§ Data supplied:
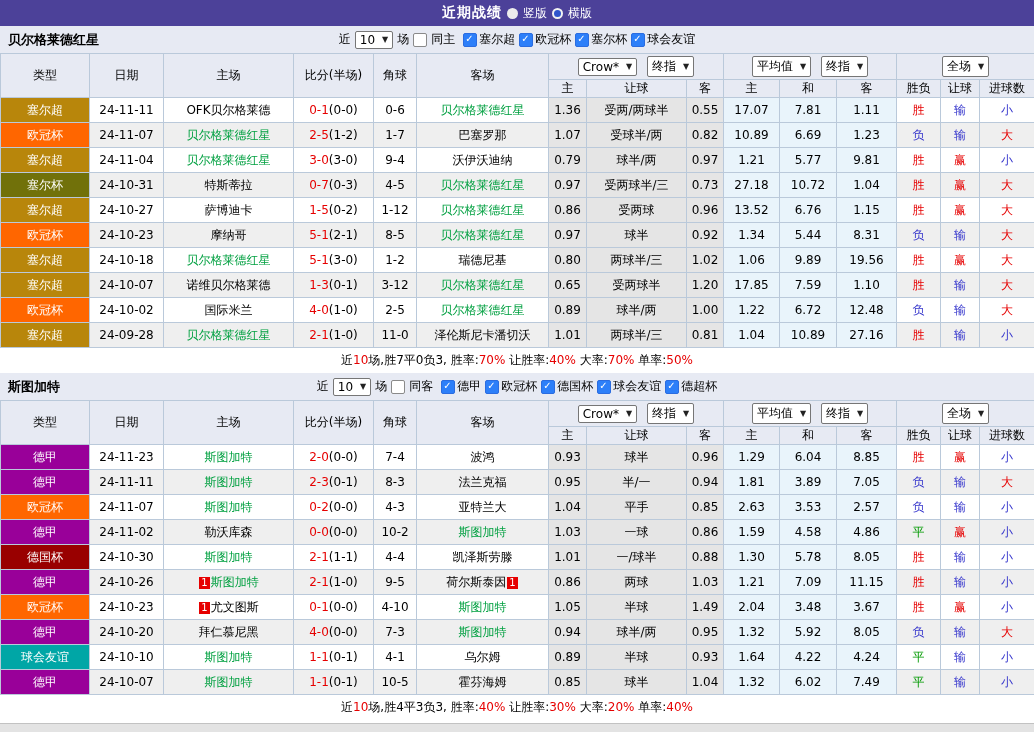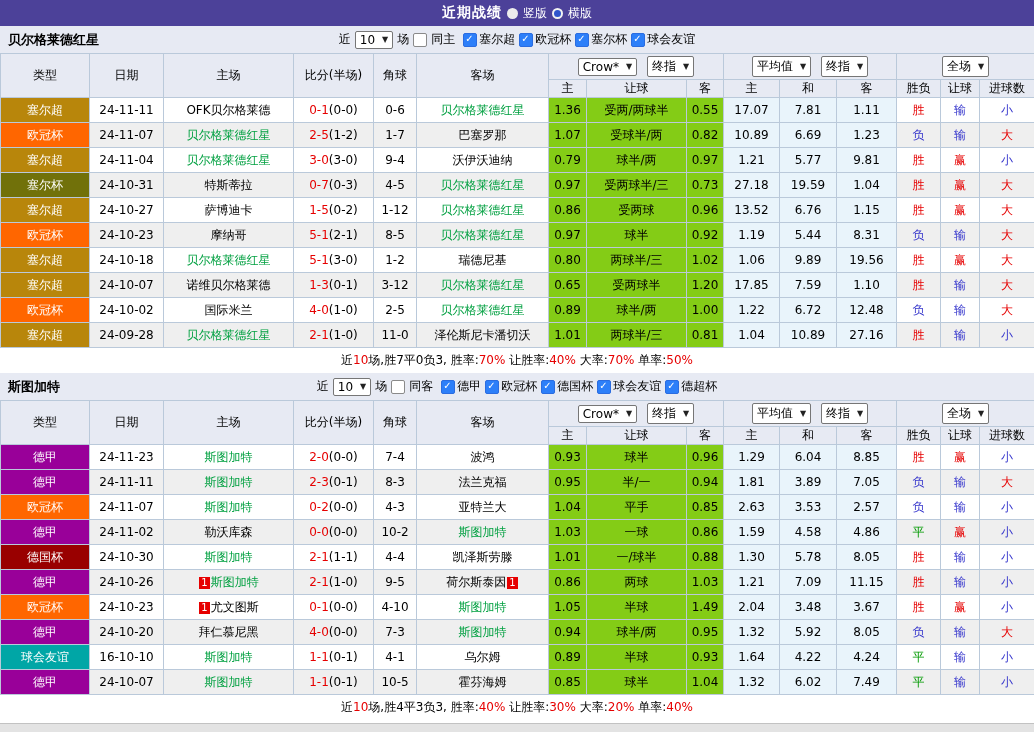"1.36" td.crown { background: #84cc16 -> #e5e5e5 }
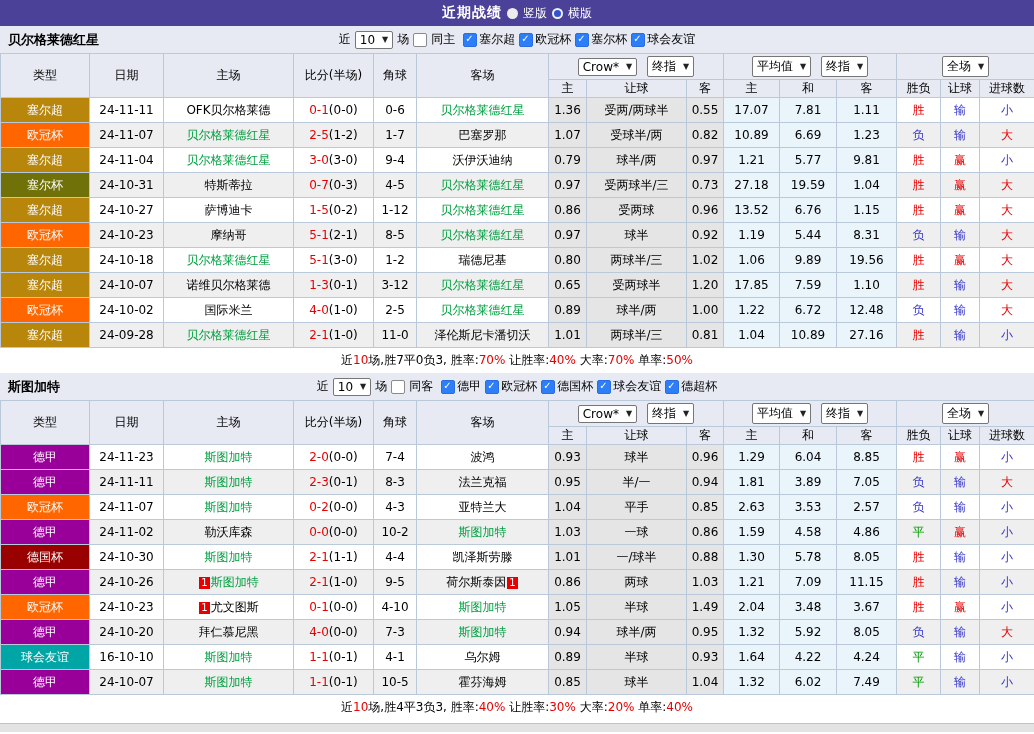"19.59" td.avg { text: 19.59 -> 10.72 }
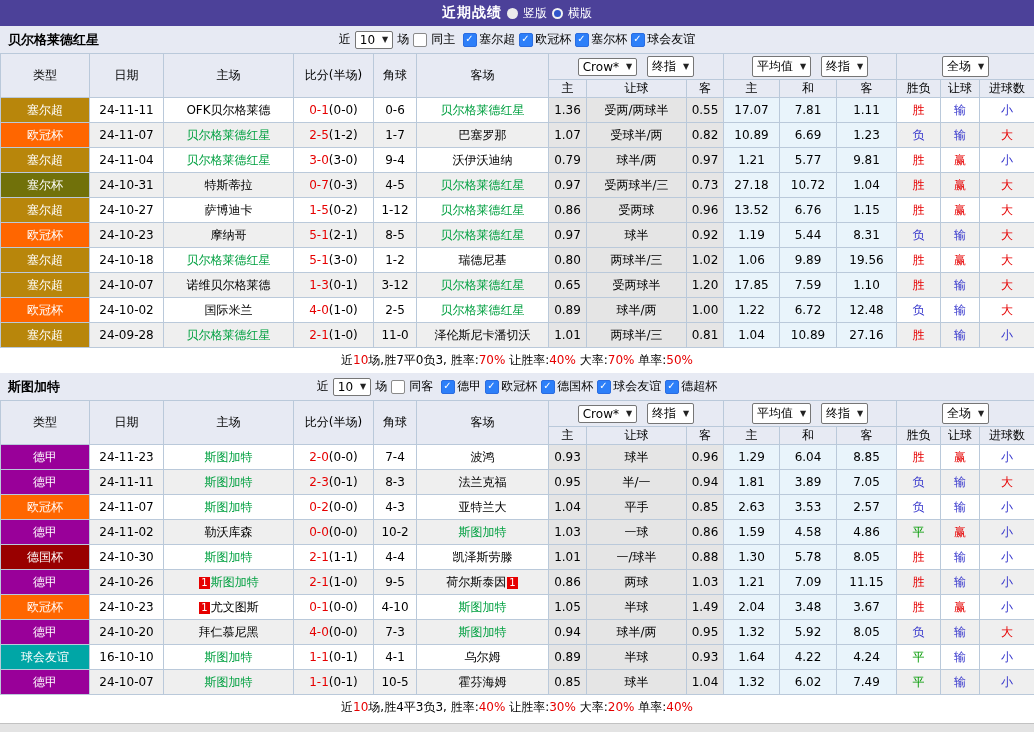"1.19" td.avg { text: 1.19 -> 1.34 }
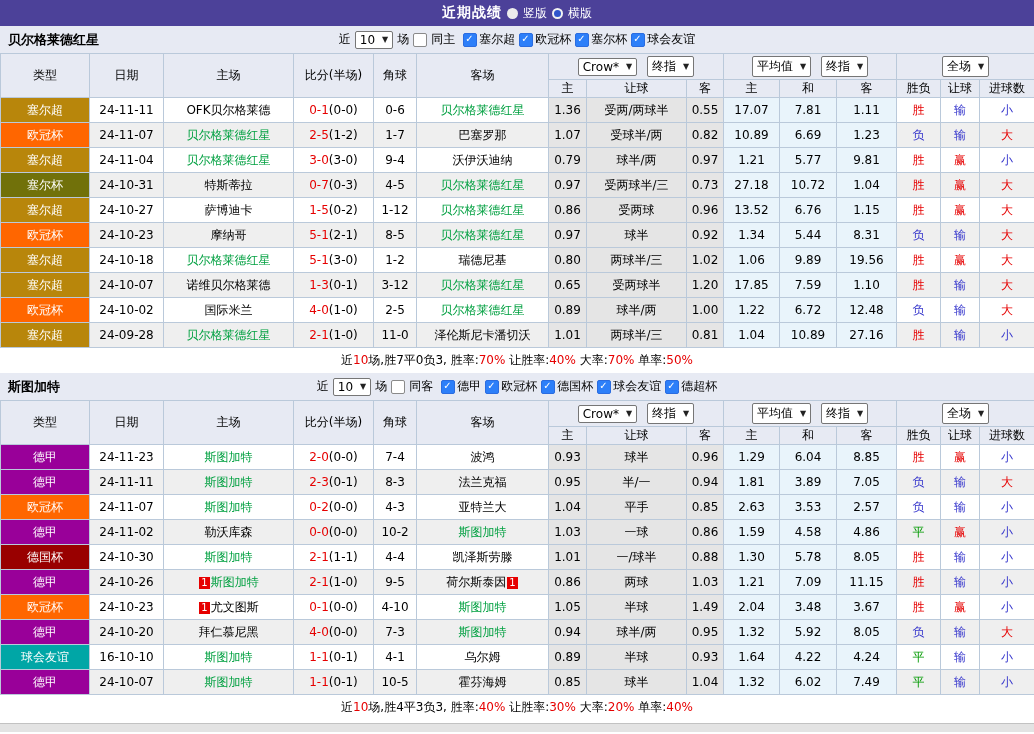"16-10-10" td.plain { text: 16-10-10 -> 24-10-10 }
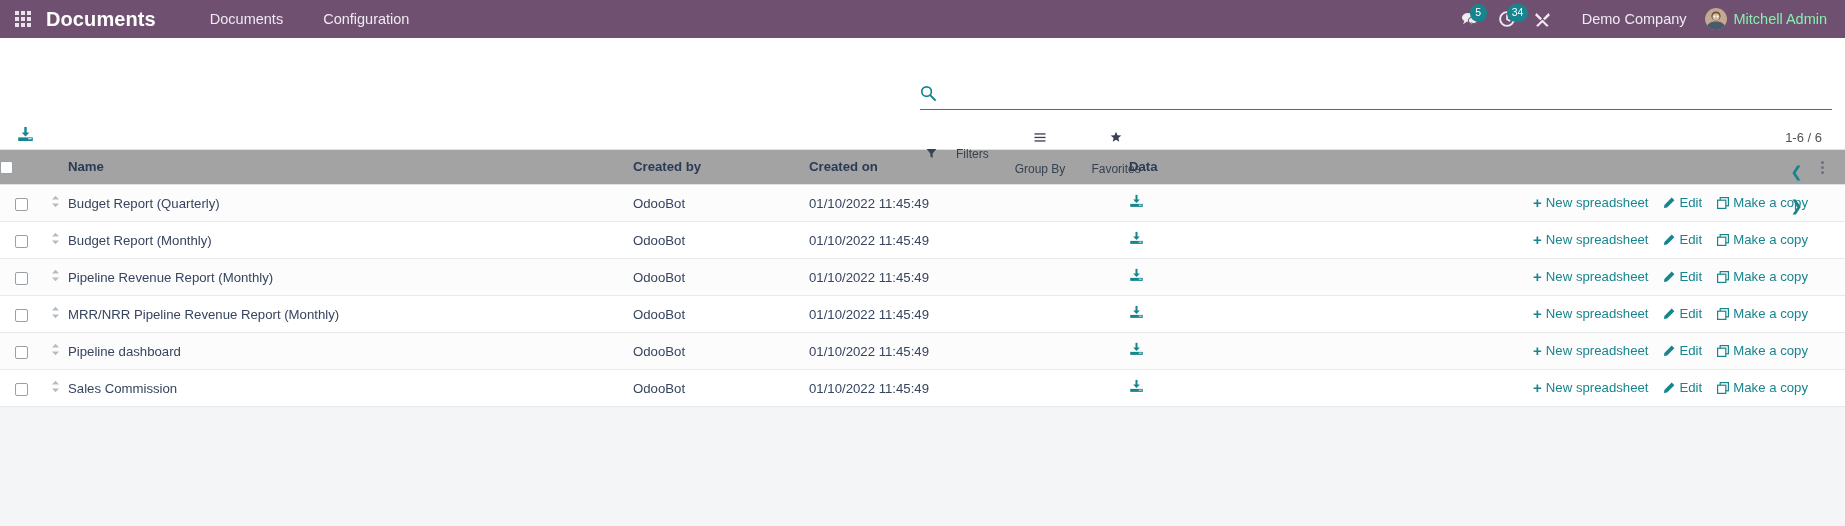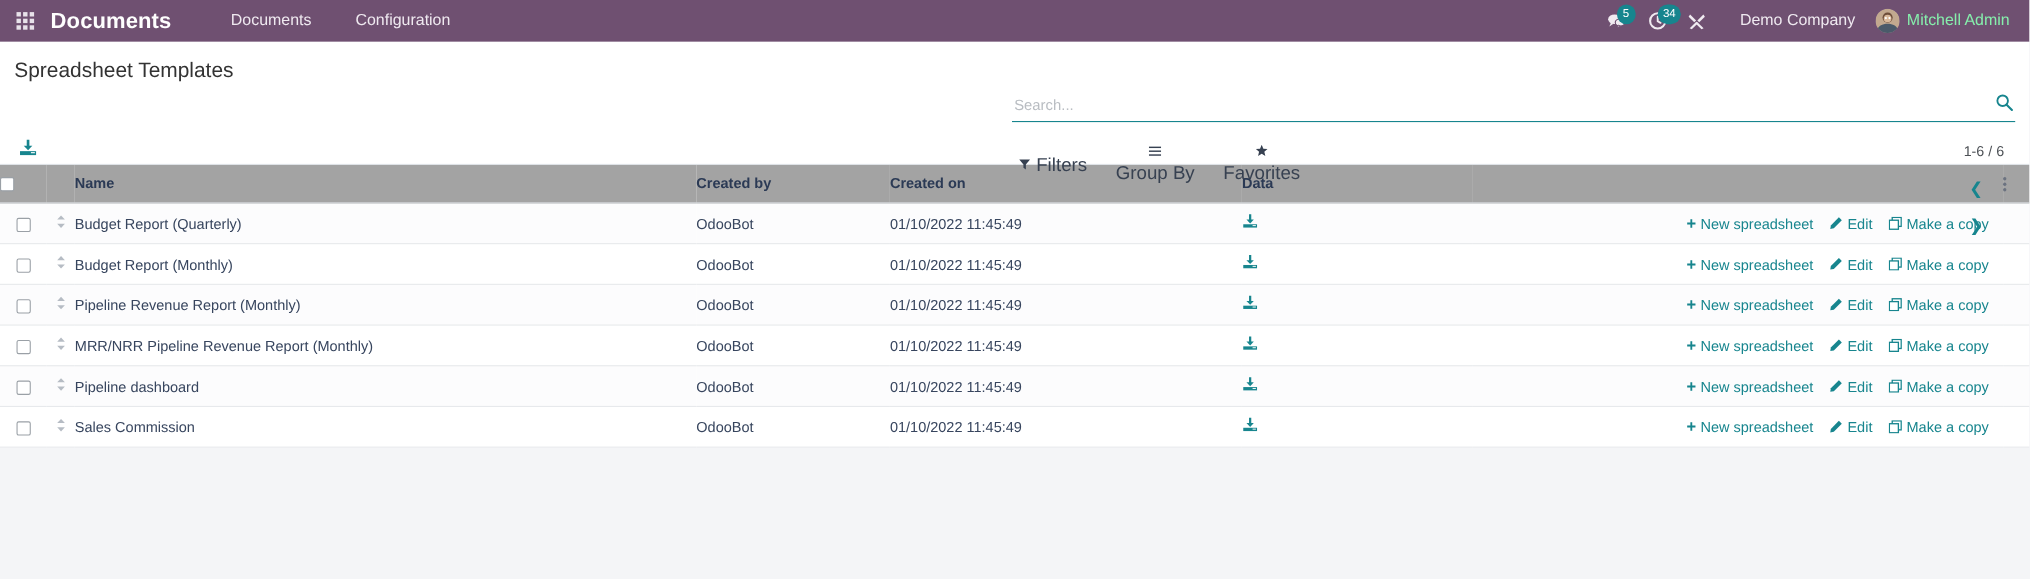"Spreadsheet Templates" div.page-title { html: <div>Spreadsheet Templates</div> -> none }
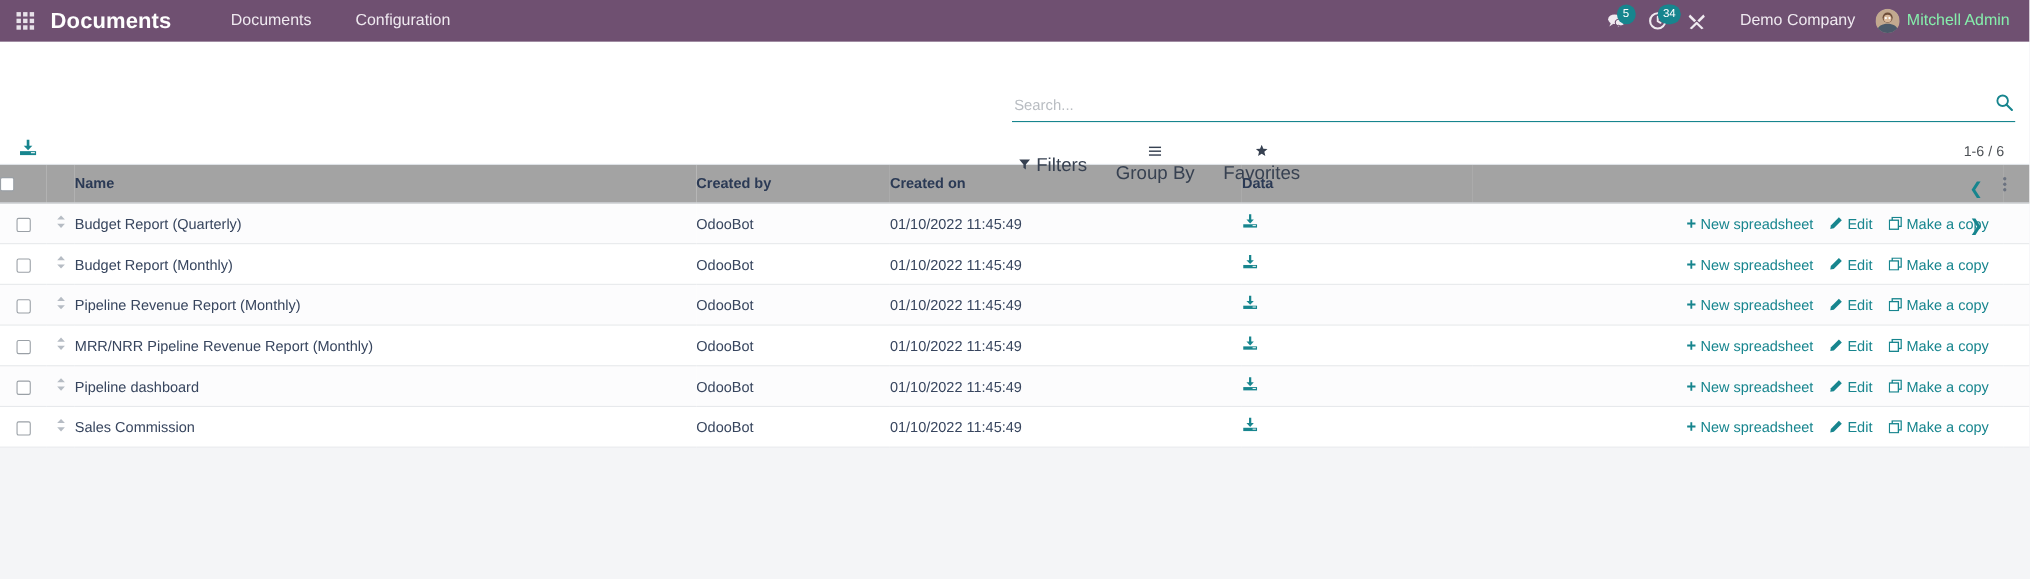"Search..." input.search-input { html: <input> -> none }
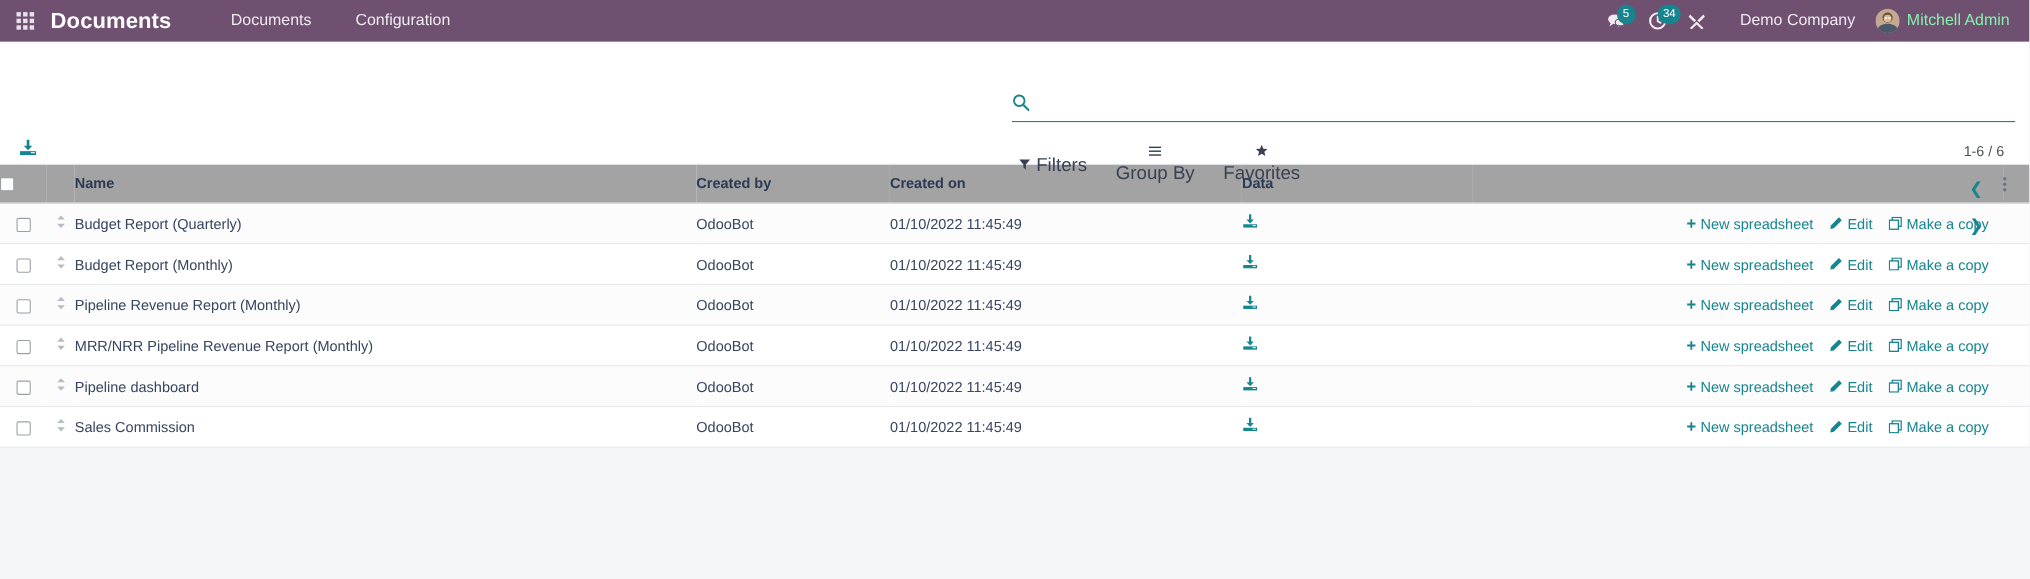"Filters" .filter-btn { font-size: 17px -> 12px; gap: 5px -> 19px }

§ What you will do: Each entry is to be output exactly, and no picture is to appear.

§ Task result:
"1.36" td.crown { background: #84cc16 -> #e5e5e5 }
"19.59" td.avg { text: 19.59 -> 10.72 }
"1.19" td.avg { text: 1.19 -> 1.34 }
"16-10-10" td.plain { text: 16-10-10 -> 24-10-10 }
"Spreadsheet Templates" div.page-title { html: <div>Spreadsheet Templates</div> -> none }
"Search..." input.search-input { html: <input> -> none }
"Filters" .filter-btn { font-size: 17px -> 12px; gap: 5px -> 19px }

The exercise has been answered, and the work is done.